Residential high-rise construction has taken off just as some commercial sites face headwinds. The renowned Chrysler Building sold in March for just $151 million, a fraction of the price paid in 2008, when a sovereign wealth fund from Abu Dhabi bought a 90 percent stake for $800 million. Part of the price cut was attributed to an expensive ground lease, but it also reflects investors’ changing priorities.

In 2012, Alchemy Properties bought the top 30 floors of the 792-foot Woolworth Building, once the world’s tallest building and referred to as the cathedral of commerce, for $68 million — to convert the office space into 33 luxury condos, starting at about $3.6 million for a one-bedroom.
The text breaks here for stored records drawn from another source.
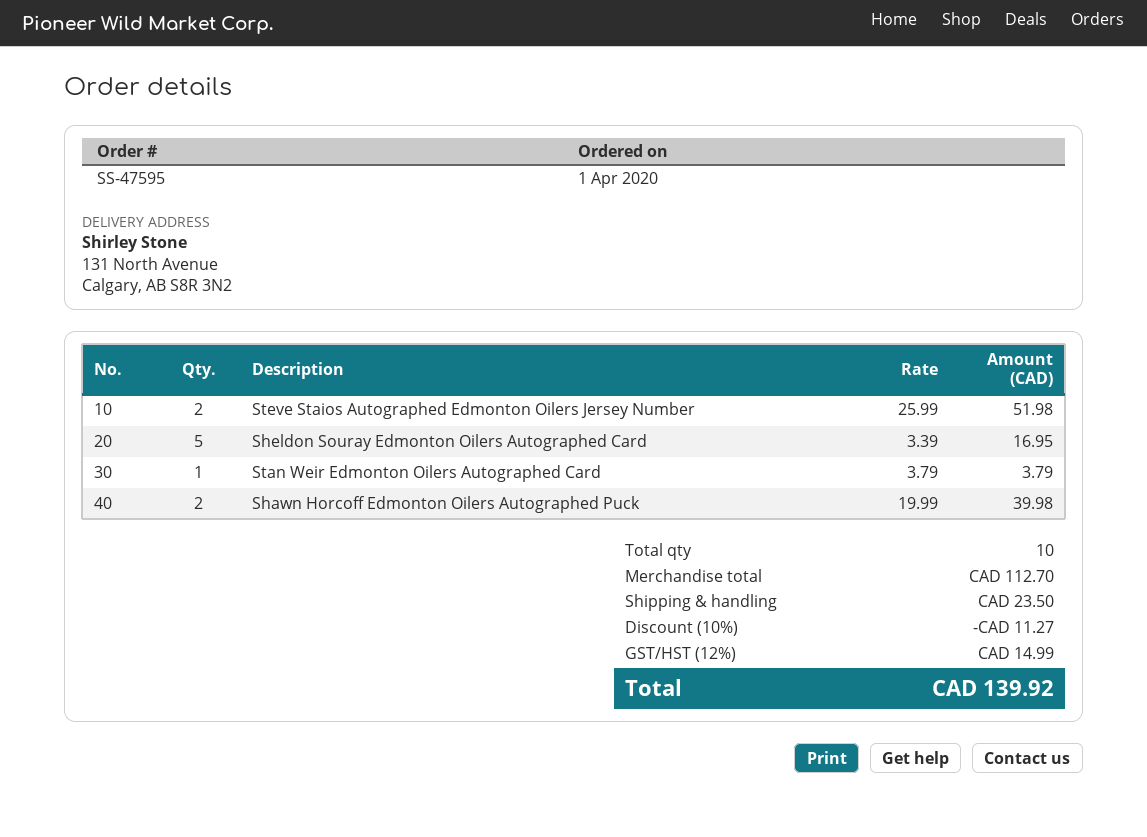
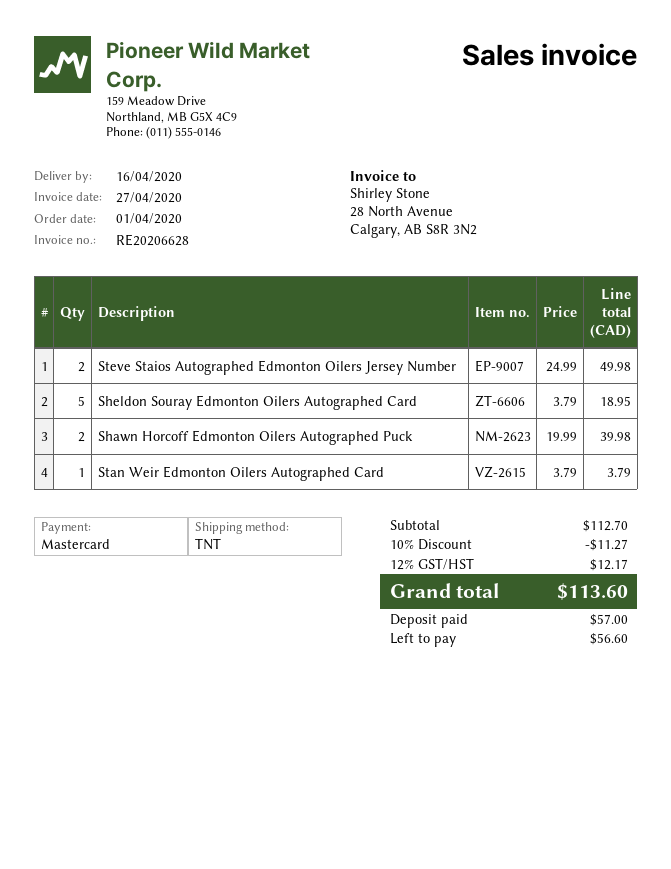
Steve Staios Autographed Edmonton Oilers Jersey Number: 2 x 25.99 = 51.98 -> 2 x 24.99 = 49.98
Sheldon Souray Edmonton Oilers Autographed Card: 5 x 3.39 = 16.95 -> 5 x 3.79 = 18.95
shipping: 23.50 -> none
tax: 12% = 14.99 -> 12% = 12.17
total: 139.92 -> 113.60

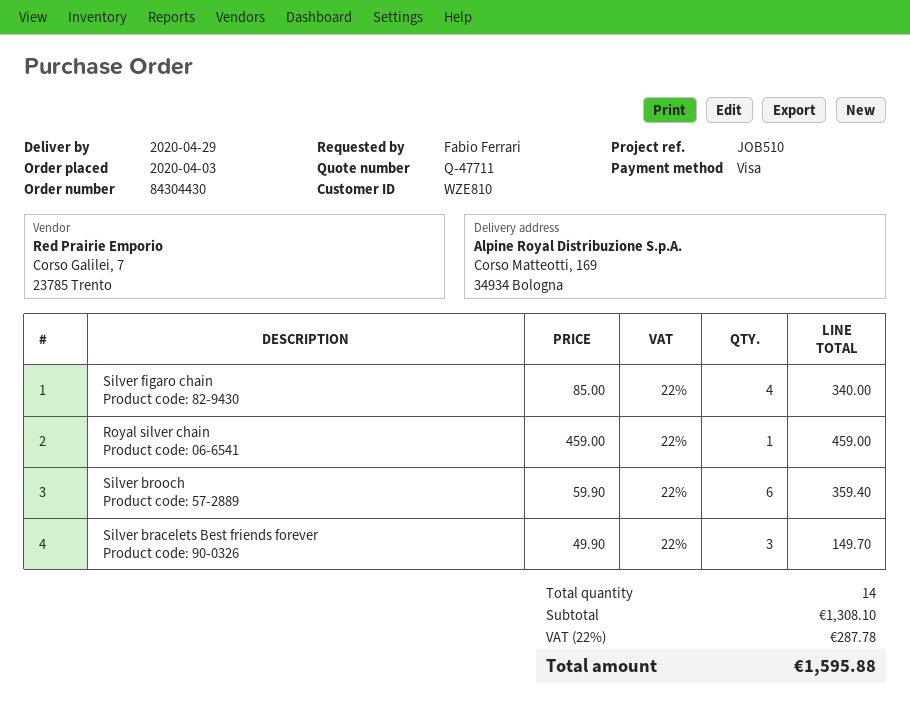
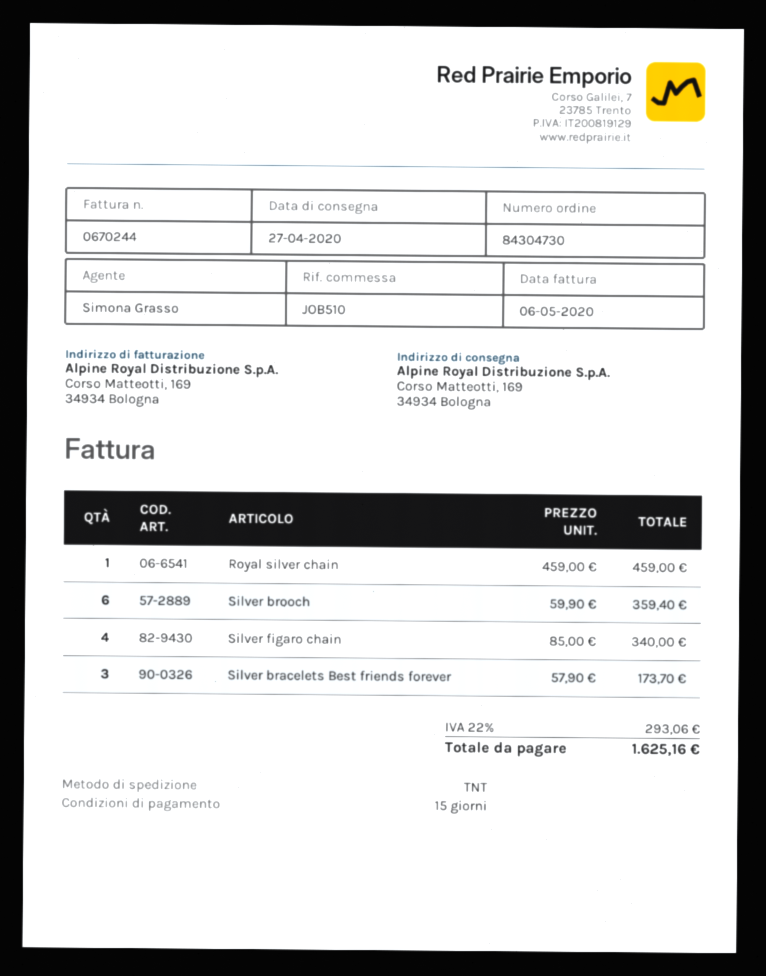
order number: 84304430 -> 84304730
delivery date: 2020-04-29 -> 2020-04-27
Silver bracelets Best friends forever: 3 x 49.90 = 149.70 -> 3 x 57.90 = 173.70
tax: 22% = 287.78 -> 22% = 293.06
total: 1595.88 -> 1625.16

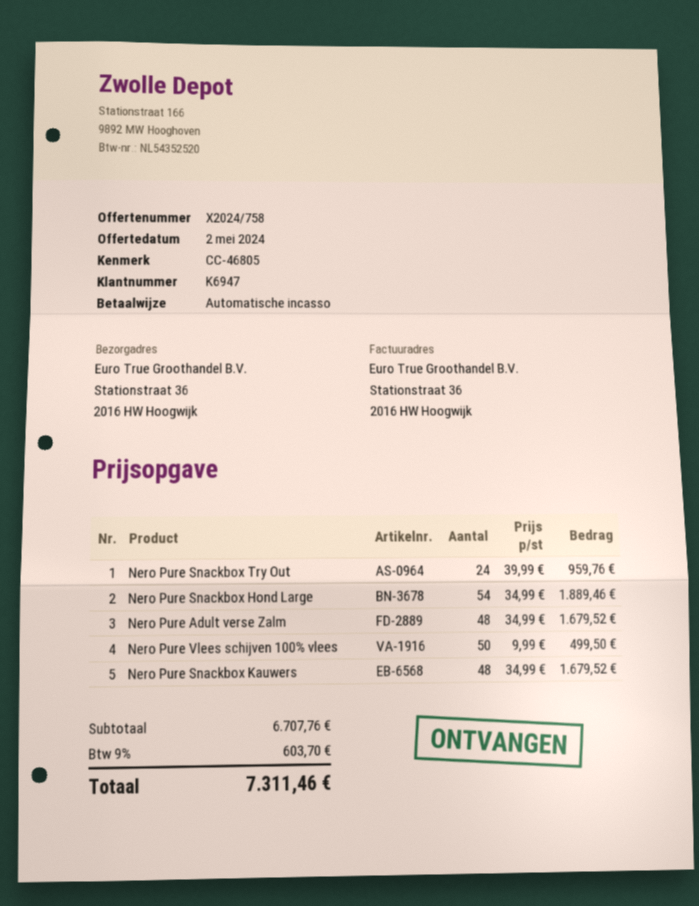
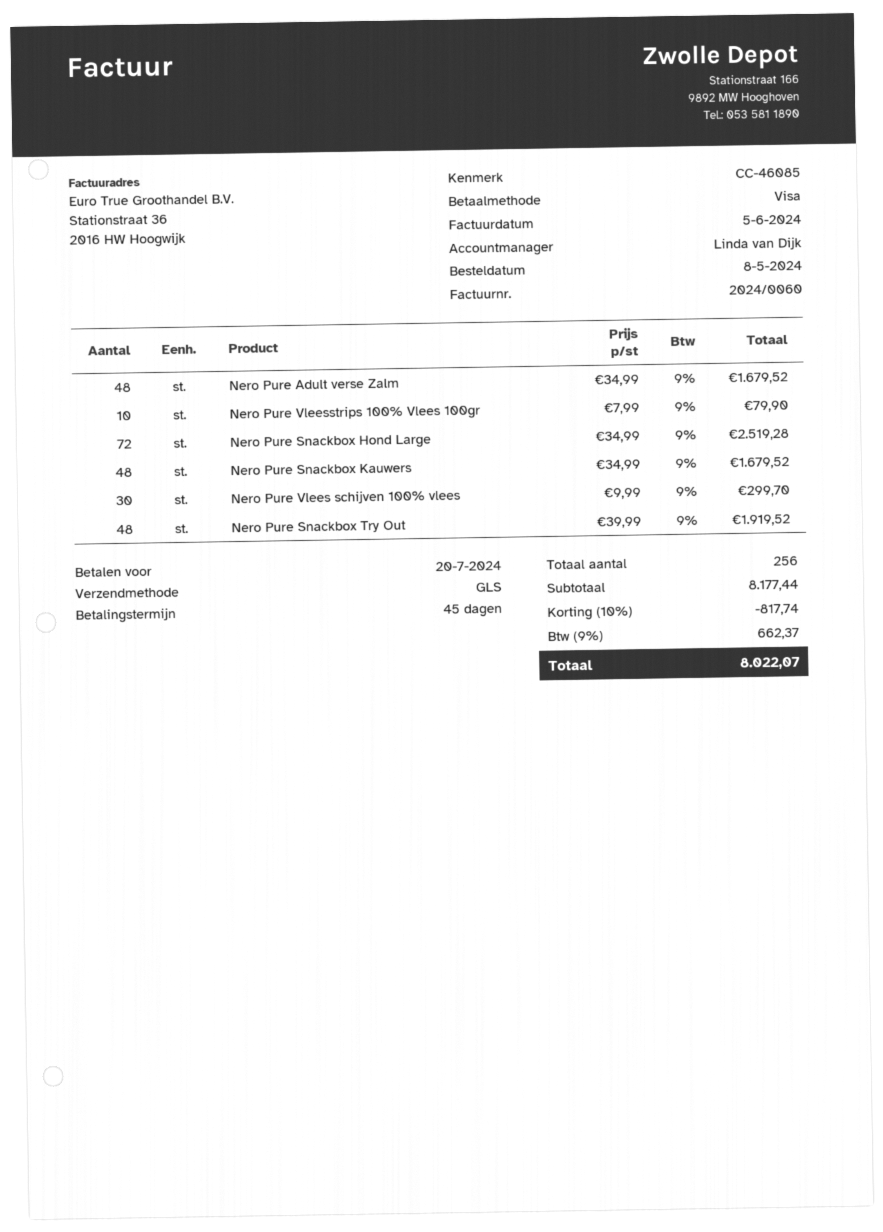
reference: CC-46805 -> CC-46085
payment method: direct debit -> Visa
Nero Pure Snackbox Try Out: 24 x 39.99 = 959.76 -> 48 x 39.99 = 1919.52
Nero Pure Snackbox Hond Large: 54 x 34.99 = 1889.46 -> 72 x 34.99 = 2519.28
Nero Pure Vlees schijven 100% vlees: 50 x 9.99 = 499.50 -> 30 x 9.99 = 299.70
Nero Pure Vleesstrips 100% Vlees 100gr: none -> 10 x 7.99 = 79.90
subtotal: 6707.76 -> 8177.44
discount: none -> 10% = 817.74
tax: 9% = 603.70 -> 9% = 662.37
total: 7311.46 -> 8022.07

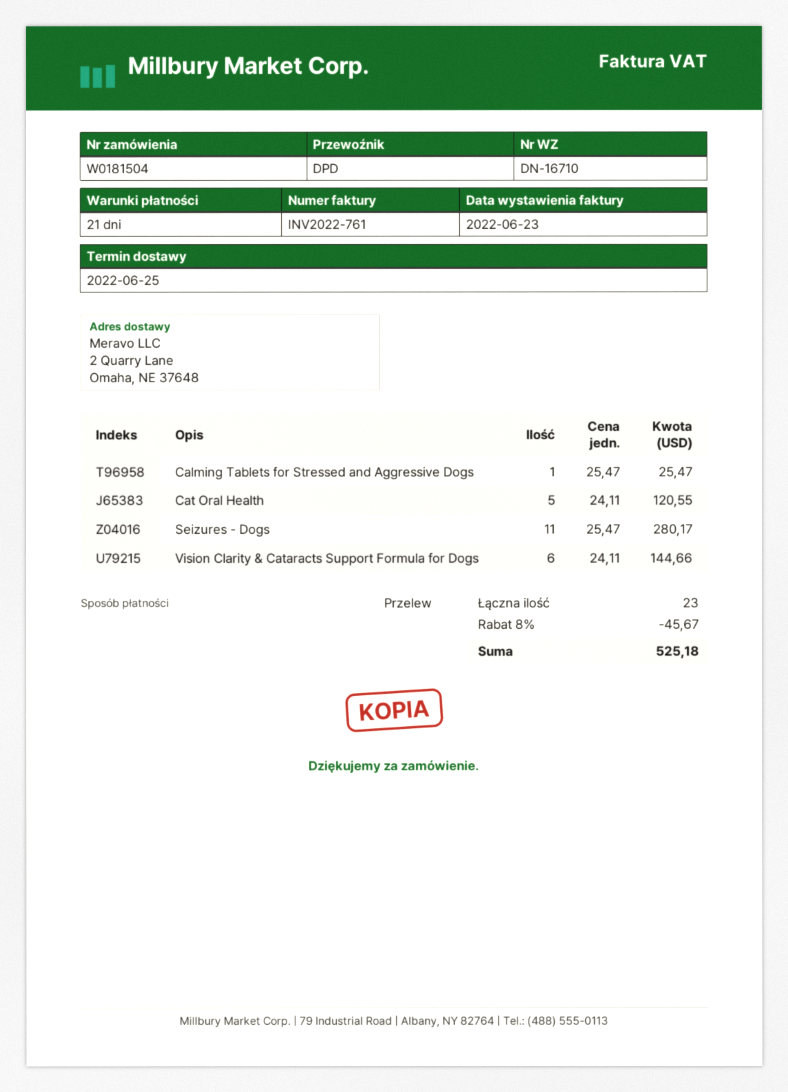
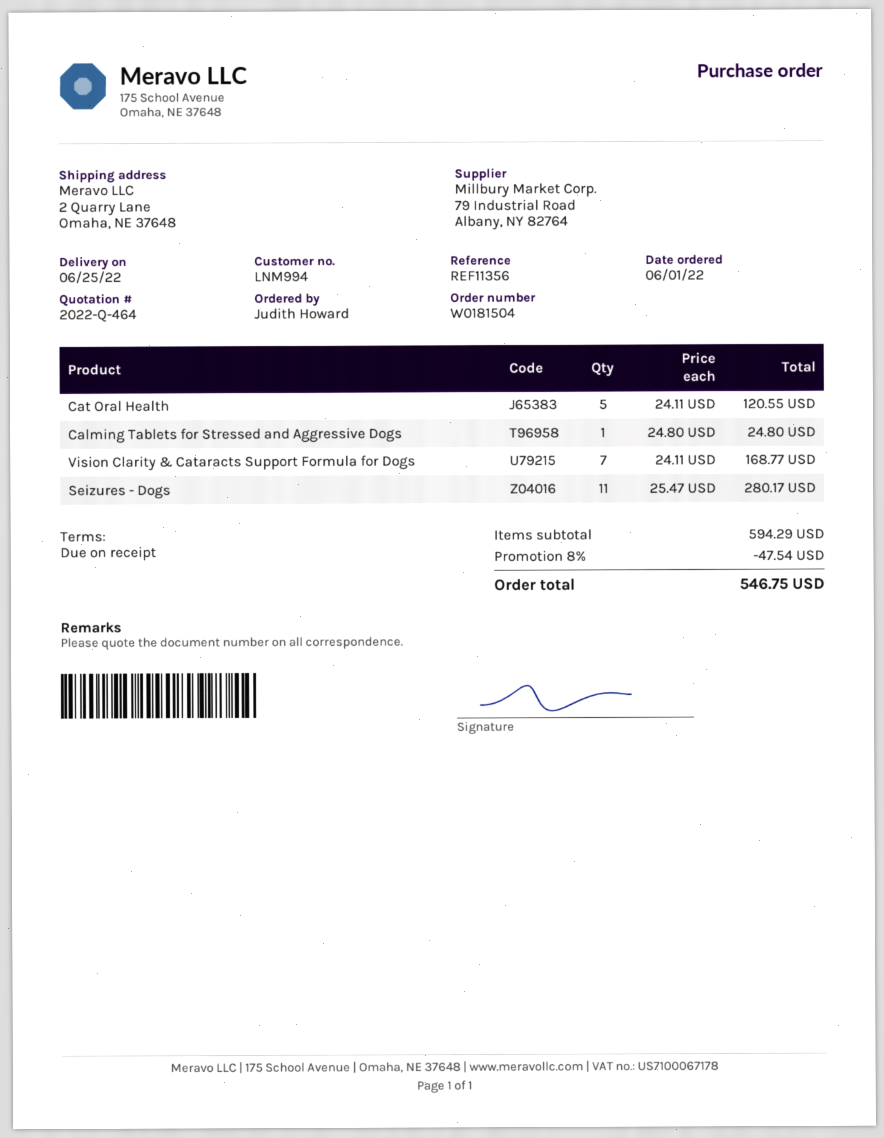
payment terms: 21 days -> on receipt
Calming Tablets for Stressed and Aggressive Dogs: 1 x 25.47 = 25.47 -> 1 x 24.80 = 24.80
Vision Clarity & Cataracts Support Formula for Dogs: 6 x 24.11 = 144.66 -> 7 x 24.11 = 168.77
discount: 8% = 45.67 -> 8% = 47.54
total: 525.18 -> 546.75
The 9,710-square-foot “pinnacle” penthouse, inside the copper-clad peak, was last listed for $110 million.

“There is a lot of ego involved in being a developer,” said Kenneth S. Horn, the president of Alchemy Properties, referring to some of his peers’ preoccupation with height. Despite no longer being the tallest in the city, let alone the neighborhood, the Woolworth still has panoramic views of the city, he said, which was a key factor in the residential conversion.

Motivation aside, it is technology that has enabled the height of the latest towers.

“It’s because we can,” said Stephen V. DeSimone, the chief executive of DeSimone Consulting Engineers, who has worked on a number of new supertall buildings.

Stronger concrete, faster, more efficient elevators and sophisticated computer modeling have allowed developers to build taller and skinnier on sites that used to require much wider bases, he said. A better understanding of aerodynamics has produced skinny towers that can sway from four to six feet in any direction at the top.

A mechanical device called a damper — a kind of shock absorber typically installed on the roof of towers to reduce the queasy feeling of building sway — was rarely used before 2005, he said. Now he estimates that about a dozen are in use in New York buildings.